- Records to use -

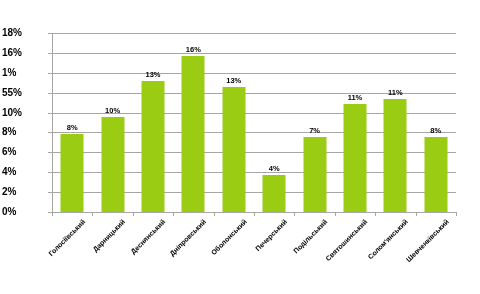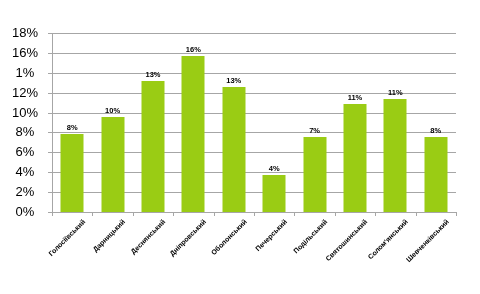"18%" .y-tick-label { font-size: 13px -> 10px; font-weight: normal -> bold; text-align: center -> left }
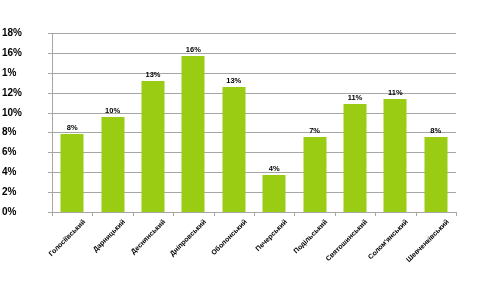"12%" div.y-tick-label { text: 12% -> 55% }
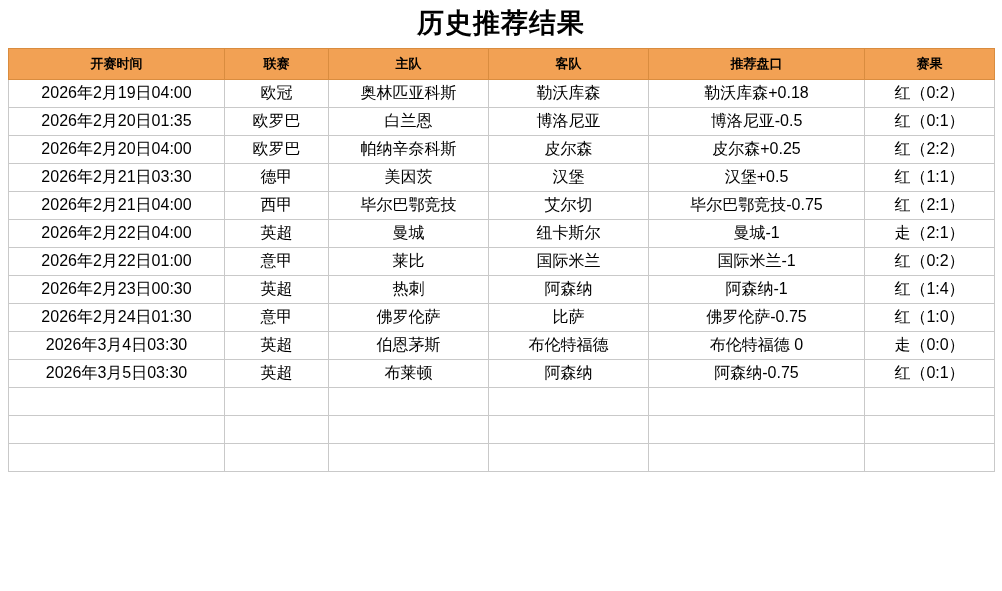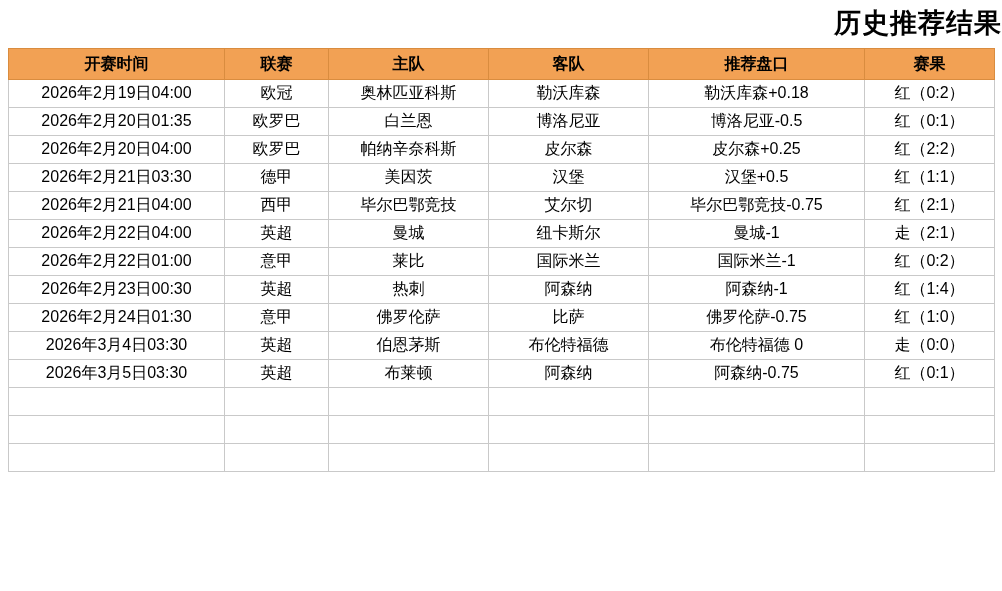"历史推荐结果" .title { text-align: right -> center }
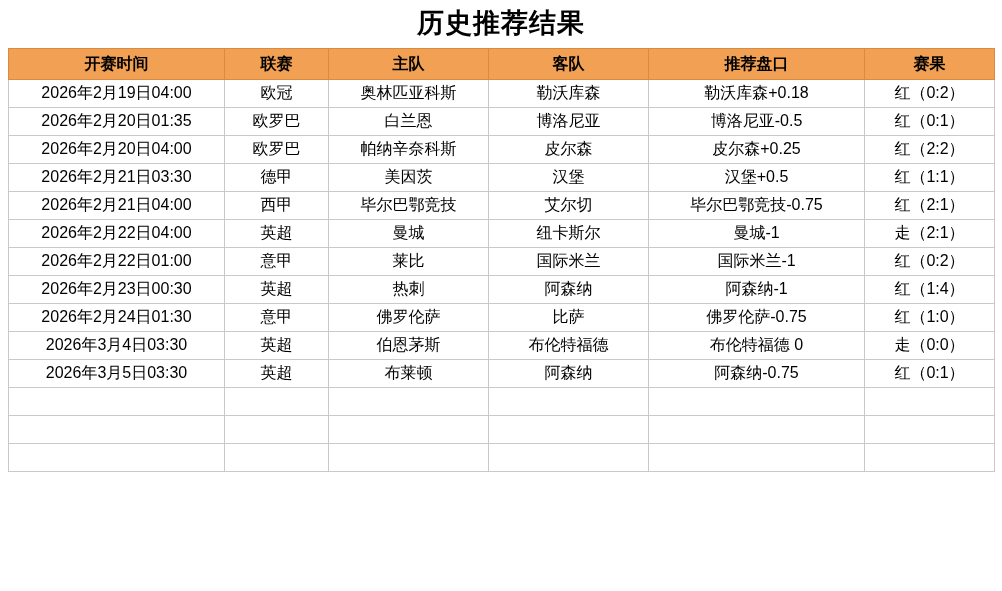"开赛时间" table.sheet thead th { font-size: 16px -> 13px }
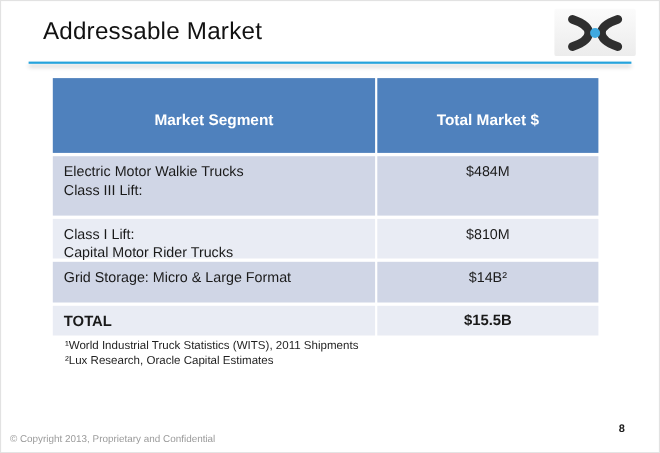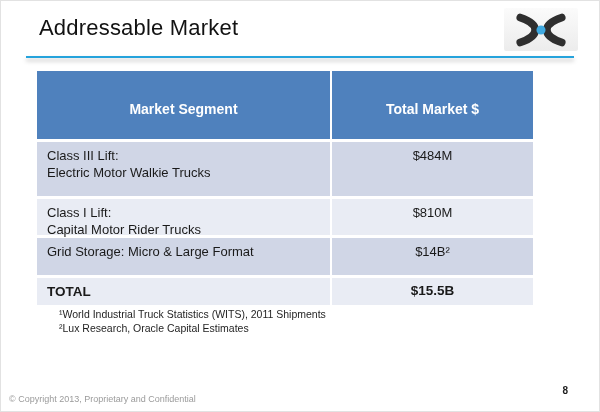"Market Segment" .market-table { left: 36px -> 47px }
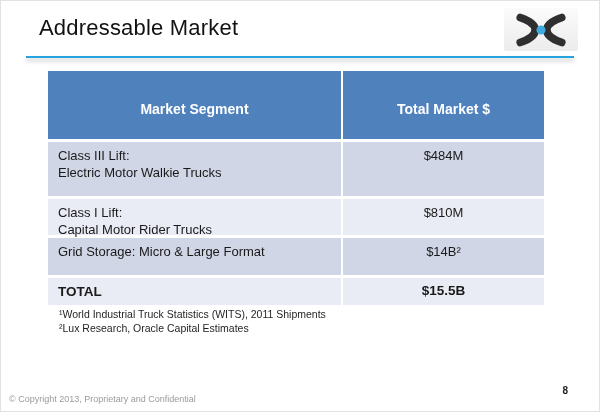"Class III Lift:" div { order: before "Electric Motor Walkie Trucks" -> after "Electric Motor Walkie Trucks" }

- Your assignment -
Output only the lines that run from the line containing "table.sheet thead th" to the last line of the data, exactly as they stand and without pictures.

- Answer to the problem -
"开赛时间" table.sheet thead th { font-size: 16px -> 13px }
"Market Segment" .market-table { left: 36px -> 47px }
"Class III Lift:" div { order: before "Electric Motor Walkie Trucks" -> after "Electric Motor Walkie Trucks" }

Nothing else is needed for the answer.